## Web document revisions
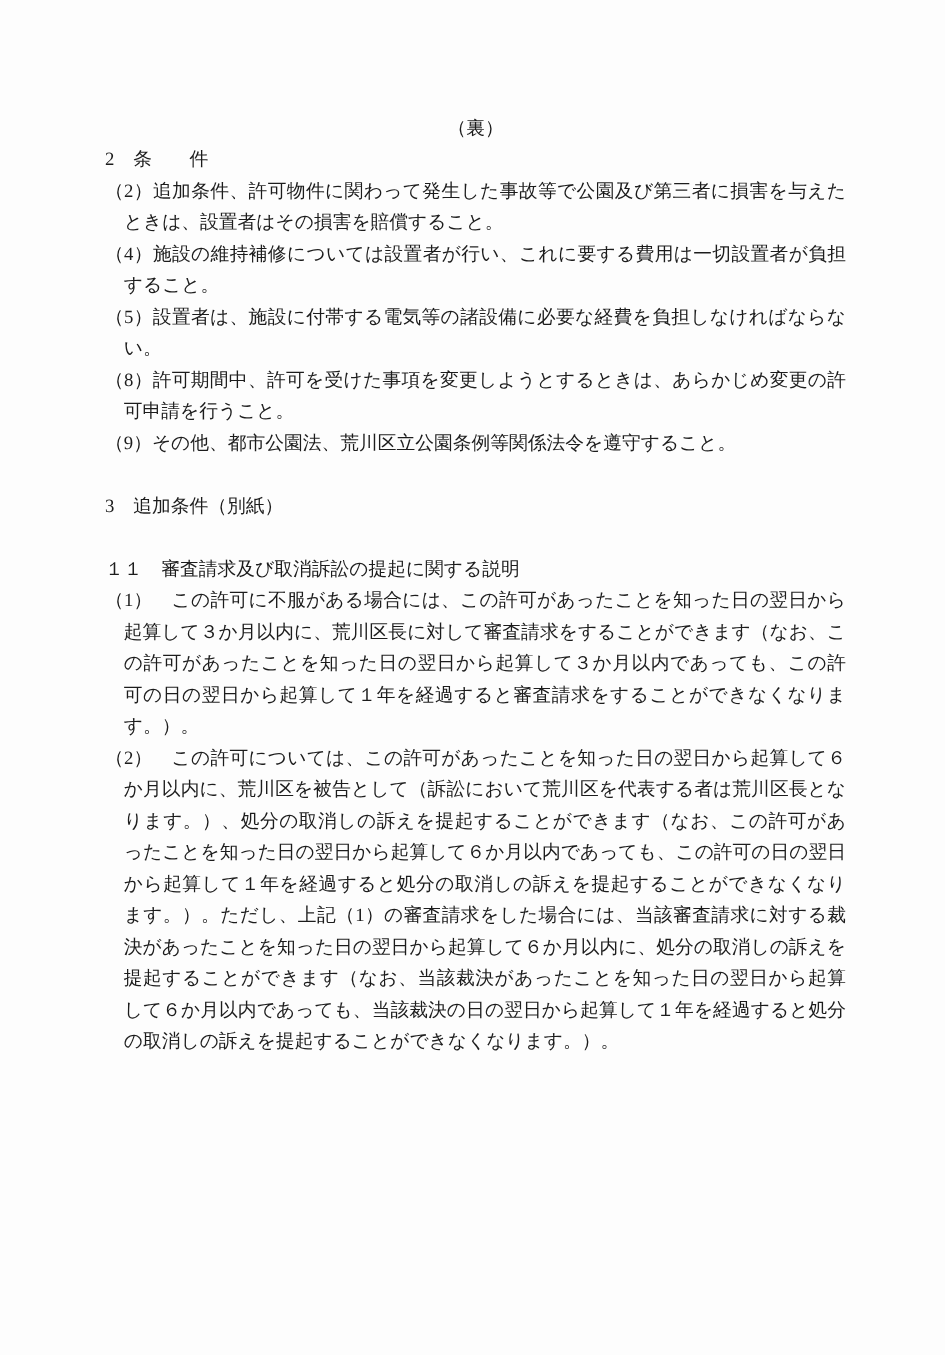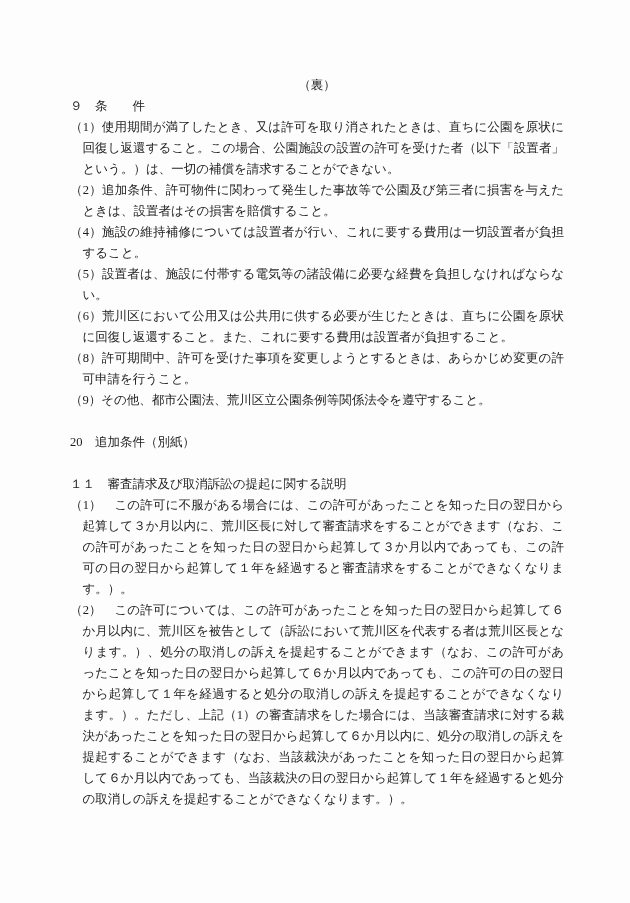--- a/index.html
+++ b/index.html
@@ -46,7 +46,7 @@
 
   <div class="side-label">（裏）</div>
 
-  <div class="heading">９　条　　件</div>
+  <div class="heading">2　条　　件</div>
 
   <p class="item"><span class="marker">（1）</span><span class="itext">使用期間が満了したとき、又は許可を取り消されたときは、直ちに公園を原状に回復し返還すること。この場合、公園施設の設置の許可を受けた者（以下「設置者」という。）は、一切の補償を請求することができない。</span></p>
   <p class="item"><span class="marker">（2）</span><span class="itext">追加条件、許可物件に関わって発生した事故等で公園及び第三者に損害を与えたときは、設置者はその損害を賠償すること。</span></p>

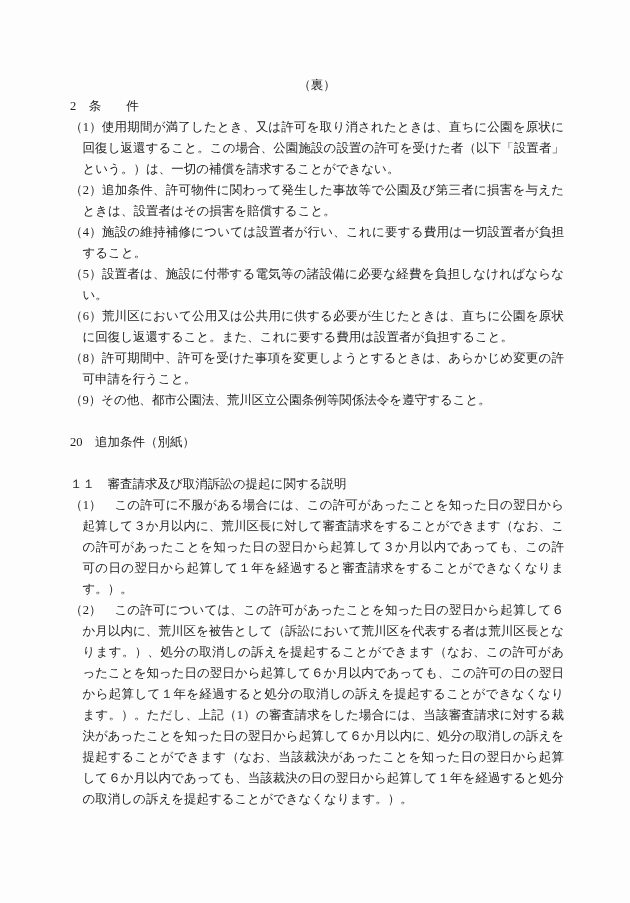--- a/index.html
+++ b/index.html
@@ -48,7 +48,6 @@
 
   <div class="heading">2　条　　件</div>
 
-  <p class="item"><span class="marker">（1）</span><span class="itext">使用期間が満了したとき、又は許可を取り消されたときは、直ちに公園を原状に回復し返還すること。この場合、公園施設の設置の許可を受けた者（以下「設置者」という。）は、一切の補償を請求することができない。</span></p>
   <p class="item"><span class="marker">（2）</span><span class="itext">追加条件、許可物件に関わって発生した事故等で公園及び第三者に損害を与えたときは、設置者はその損害を賠償すること。</span></p>
   <p class="item"><span class="marker">（4）</span><span class="itext">施設の維持補修については設置者が行い、これに要する費用は一切設置者が負担すること。</span></p>
   <p class="item"><span class="marker">（5）</span><span class="itext">設置者は、施設に付帯する電気等の諸設備に必要な経費を負担しなければならない。</span></p>

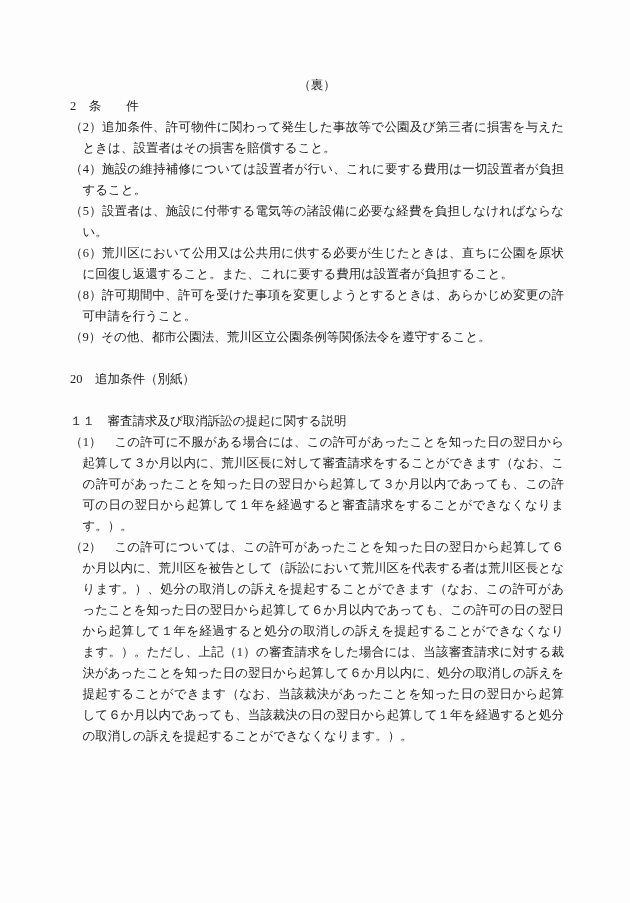--- a/index.html
+++ b/index.html
@@ -51,7 +51,6 @@
   <p class="item"><span class="marker">（2）</span><span class="itext">追加条件、許可物件に関わって発生した事故等で公園及び第三者に損害を与えたときは、設置者はその損害を賠償すること。</span></p>
   <p class="item"><span class="marker">（4）</span><span class="itext">施設の維持補修については設置者が行い、これに要する費用は一切設置者が負担すること。</span></p>
   <p class="item"><span class="marker">（5）</span><span class="itext">設置者は、施設に付帯する電気等の諸設備に必要な経費を負担しなければならない。</span></p>
-  <p class="item"><span class="marker">（6）</span><span class="itext">荒川区において公用又は公共用に供する必要が生じたときは、直ちに公園を原状に回復し返還すること。また、これに要する費用は設置者が負担すること。</span></p>
   <p class="item"><span class="marker">（8）</span><span class="itext">許可期間中、許可を受けた事項を変更しようとするときは、あらかじめ変更の許可申請を行うこと。</span></p>
   <p class="item"><span class="marker">（9）</span><span class="itext">その他、都市公園法、荒川区立公園条例等関係法令を遵守すること。</span></p>
 

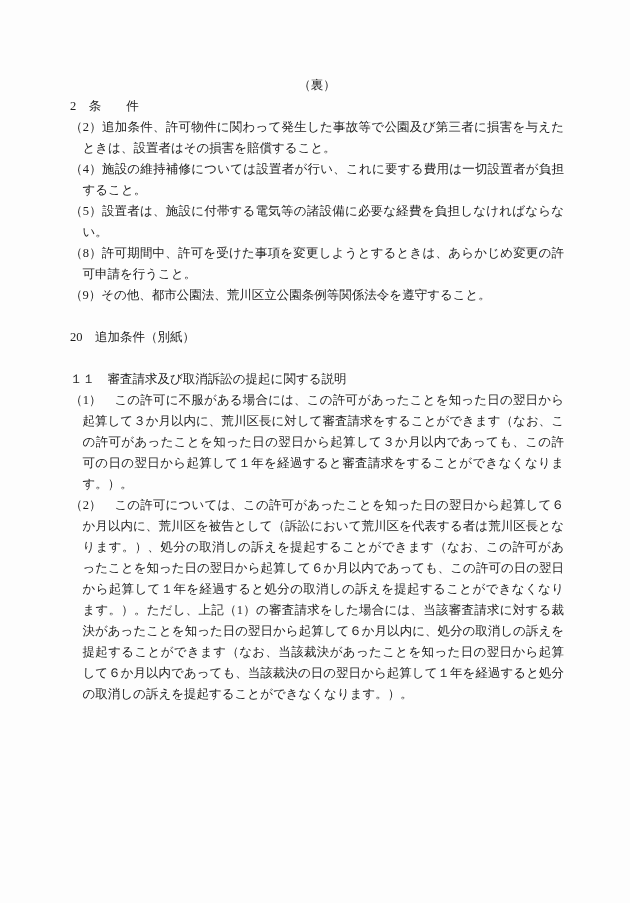--- a/index.html
+++ b/index.html
@@ -54,7 +54,7 @@
   <p class="item"><span class="marker">（8）</span><span class="itext">許可期間中、許可を受けた事項を変更しようとするときは、あらかじめ変更の許可申請を行うこと。</span></p>
   <p class="item"><span class="marker">（9）</span><span class="itext">その他、都市公園法、荒川区立公園条例等関係法令を遵守すること。</span></p>
 
-  <div class="heading spaced">20　追加条件（別紙）</div>
+  <div class="heading spaced">3　追加条件（別紙）</div>
 
   <div class="heading spaced">１１　審査請求及び取消訴訟の提起に関する説明</div>
 

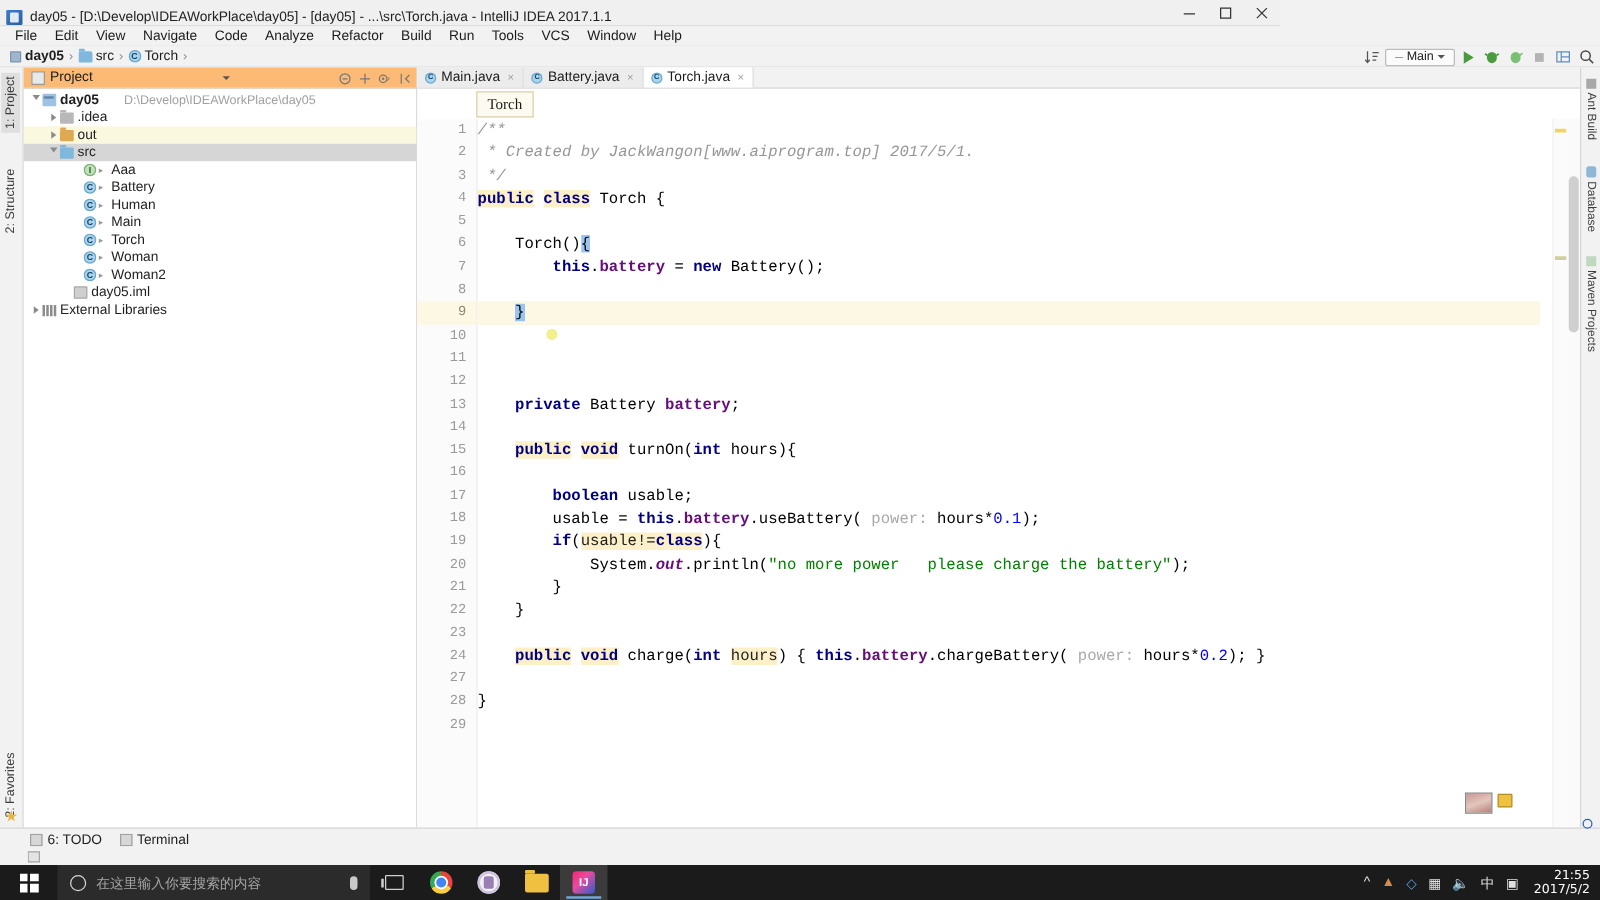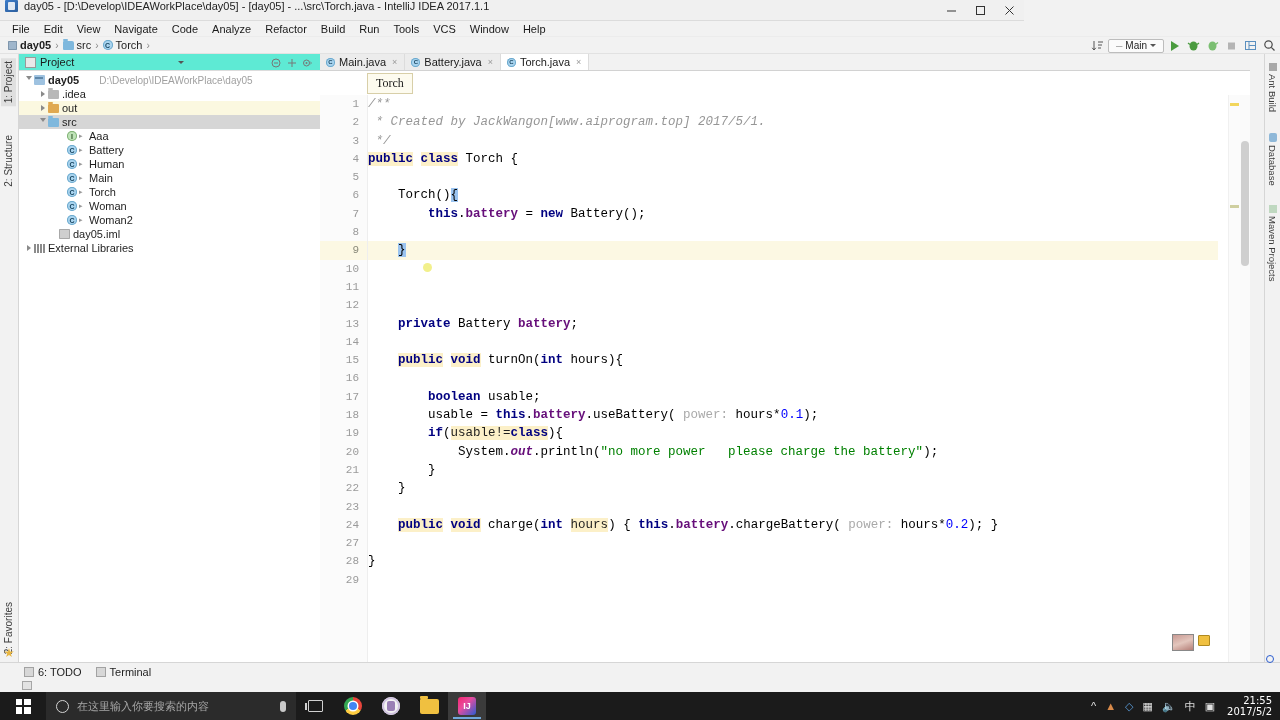--- a/index.html
+++ b/index.html
@@ -15,7 +15,7 @@
   .titlebar{
     position:absolute; left:0; top:0; width:1024px; height:21px;
     background:#f0f0f0; border-bottom:1px solid #dcdcdc;
-    display:flex; align-items:flex-start;
+    display:flex; align-items:flex-end;
   }
   .tb-icon{
     width:13px; height:12px; margin:0 6px 0 5px;

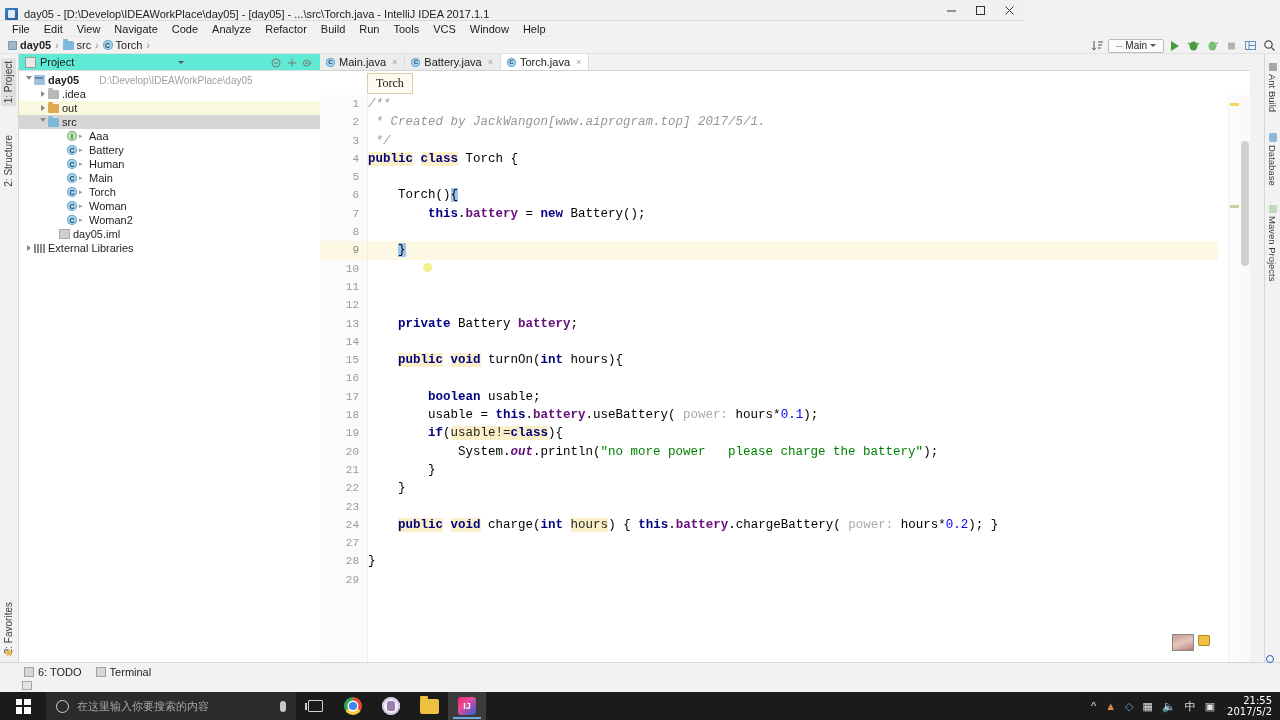--- a/index.html
+++ b/index.html
@@ -90,7 +90,7 @@
     background:#fff; border-right:1px solid #cfcfcf;
   }
   .pp-header{
-    height:17px; background:#5eead4; border-bottom:1px solid #dcdcdc;
+    height:17px; background:#fdba74; border-bottom:1px solid #dcdcdc;
     display:flex; align-items:center; padding-left:6px; gap:4px; position:relative;text-align:center;
   }
   .pp-title{ font-size:11px; color:#1a1a1a; }

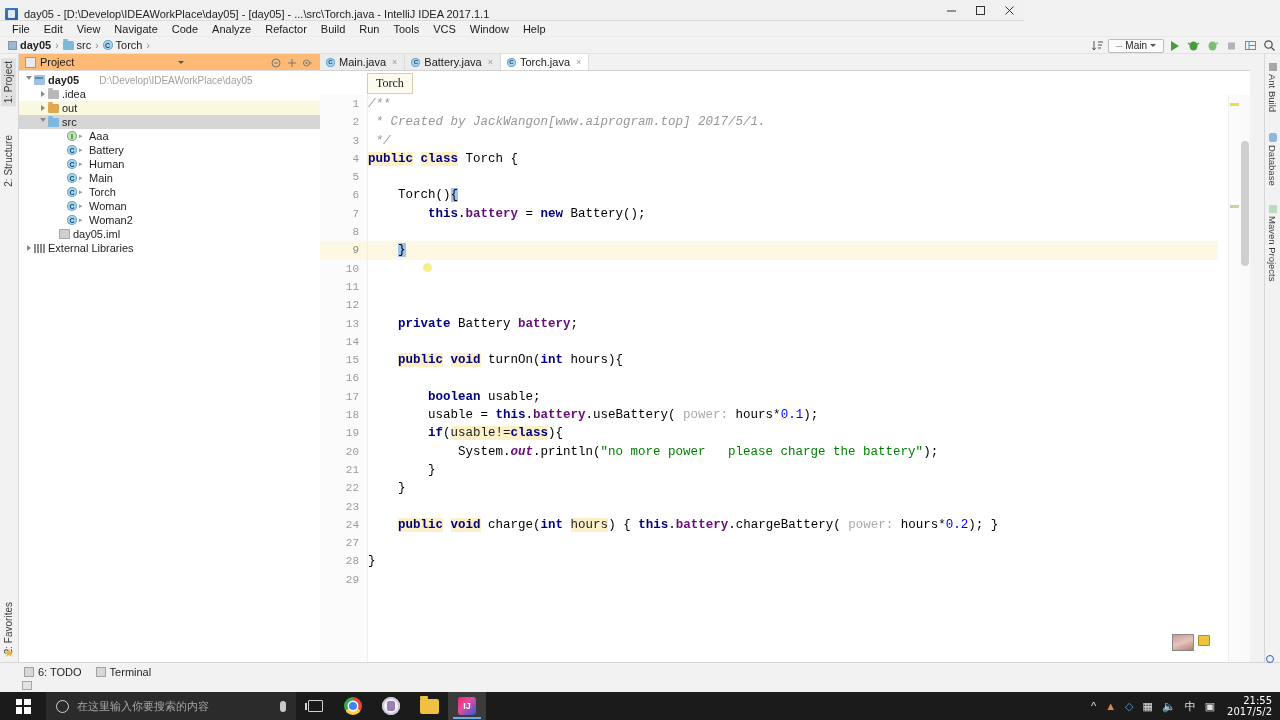--- a/index.html
+++ b/index.html
@@ -124,7 +124,7 @@
 
   
   .editor-area{
-    position:absolute; left:320px; top:54px; width:930px; height:608px; background:#fff;
+    position:absolute; left:334px; top:54px; width:930px; height:608px; background:#fff;
   }
   .tabs{
     height:17px; background:#f2f2f2; display:flex; align-items:stretch;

## TASK STATEMENT
Without changing a word, transcribe all of the data and omit its images.

## RESPONSE TO THE TASK
--- a/index.html
+++ b/index.html
@@ -46,7 +46,7 @@
 
   <div class="side-label">（裏）</div>
 
-  <div class="heading">９　条　　件</div>
+  <div class="heading">2　条　　件</div>
 
   <p class="item"><span class="marker">（1）</span><span class="itext">使用期間が満了したとき、又は許可を取り消されたときは、直ちに公園を原状に回復し返還すること。この場合、公園施設の設置の許可を受けた者（以下「設置者」という。）は、一切の補償を請求することができない。</span></p>
   <p class="item"><span class="marker">（2）</span><span class="itext">追加条件、許可物件に関わって発生した事故等で公園及び第三者に損害を与えたときは、設置者はその損害を賠償すること。</span></p>

--- a/index.html
+++ b/index.html
@@ -48,7 +48,6 @@
 
   <div class="heading">2　条　　件</div>
 
-  <p class="item"><span class="marker">（1）</span><span class="itext">使用期間が満了したとき、又は許可を取り消されたときは、直ちに公園を原状に回復し返還すること。この場合、公園施設の設置の許可を受けた者（以下「設置者」という。）は、一切の補償を請求することができない。</span></p>
   <p class="item"><span class="marker">（2）</span><span class="itext">追加条件、許可物件に関わって発生した事故等で公園及び第三者に損害を与えたときは、設置者はその損害を賠償すること。</span></p>
   <p class="item"><span class="marker">（4）</span><span class="itext">施設の維持補修については設置者が行い、これに要する費用は一切設置者が負担すること。</span></p>
   <p class="item"><span class="marker">（5）</span><span class="itext">設置者は、施設に付帯する電気等の諸設備に必要な経費を負担しなければならない。</span></p>

--- a/index.html
+++ b/index.html
@@ -51,7 +51,6 @@
   <p class="item"><span class="marker">（2）</span><span class="itext">追加条件、許可物件に関わって発生した事故等で公園及び第三者に損害を与えたときは、設置者はその損害を賠償すること。</span></p>
   <p class="item"><span class="marker">（4）</span><span class="itext">施設の維持補修については設置者が行い、これに要する費用は一切設置者が負担すること。</span></p>
   <p class="item"><span class="marker">（5）</span><span class="itext">設置者は、施設に付帯する電気等の諸設備に必要な経費を負担しなければならない。</span></p>
-  <p class="item"><span class="marker">（6）</span><span class="itext">荒川区において公用又は公共用に供する必要が生じたときは、直ちに公園を原状に回復し返還すること。また、これに要する費用は設置者が負担すること。</span></p>
   <p class="item"><span class="marker">（8）</span><span class="itext">許可期間中、許可を受けた事項を変更しようとするときは、あらかじめ変更の許可申請を行うこと。</span></p>
   <p class="item"><span class="marker">（9）</span><span class="itext">その他、都市公園法、荒川区立公園条例等関係法令を遵守すること。</span></p>
 

--- a/index.html
+++ b/index.html
@@ -54,7 +54,7 @@
   <p class="item"><span class="marker">（8）</span><span class="itext">許可期間中、許可を受けた事項を変更しようとするときは、あらかじめ変更の許可申請を行うこと。</span></p>
   <p class="item"><span class="marker">（9）</span><span class="itext">その他、都市公園法、荒川区立公園条例等関係法令を遵守すること。</span></p>
 
-  <div class="heading spaced">20　追加条件（別紙）</div>
+  <div class="heading spaced">3　追加条件（別紙）</div>
 
   <div class="heading spaced">１１　審査請求及び取消訴訟の提起に関する説明</div>
 

--- a/index.html
+++ b/index.html
@@ -15,7 +15,7 @@
   .titlebar{
     position:absolute; left:0; top:0; width:1024px; height:21px;
     background:#f0f0f0; border-bottom:1px solid #dcdcdc;
-    display:flex; align-items:flex-start;
+    display:flex; align-items:flex-end;
   }
   .tb-icon{
     width:13px; height:12px; margin:0 6px 0 5px;

--- a/index.html
+++ b/index.html
@@ -90,7 +90,7 @@
     background:#fff; border-right:1px solid #cfcfcf;
   }
   .pp-header{
-    height:17px; background:#5eead4; border-bottom:1px solid #dcdcdc;
+    height:17px; background:#fdba74; border-bottom:1px solid #dcdcdc;
     display:flex; align-items:center; padding-left:6px; gap:4px; position:relative;text-align:center;
   }
   .pp-title{ font-size:11px; color:#1a1a1a; }

--- a/index.html
+++ b/index.html
@@ -124,7 +124,7 @@
 
   
   .editor-area{
-    position:absolute; left:320px; top:54px; width:930px; height:608px; background:#fff;
+    position:absolute; left:334px; top:54px; width:930px; height:608px; background:#fff;
   }
   .tabs{
     height:17px; background:#f2f2f2; display:flex; align-items:stretch;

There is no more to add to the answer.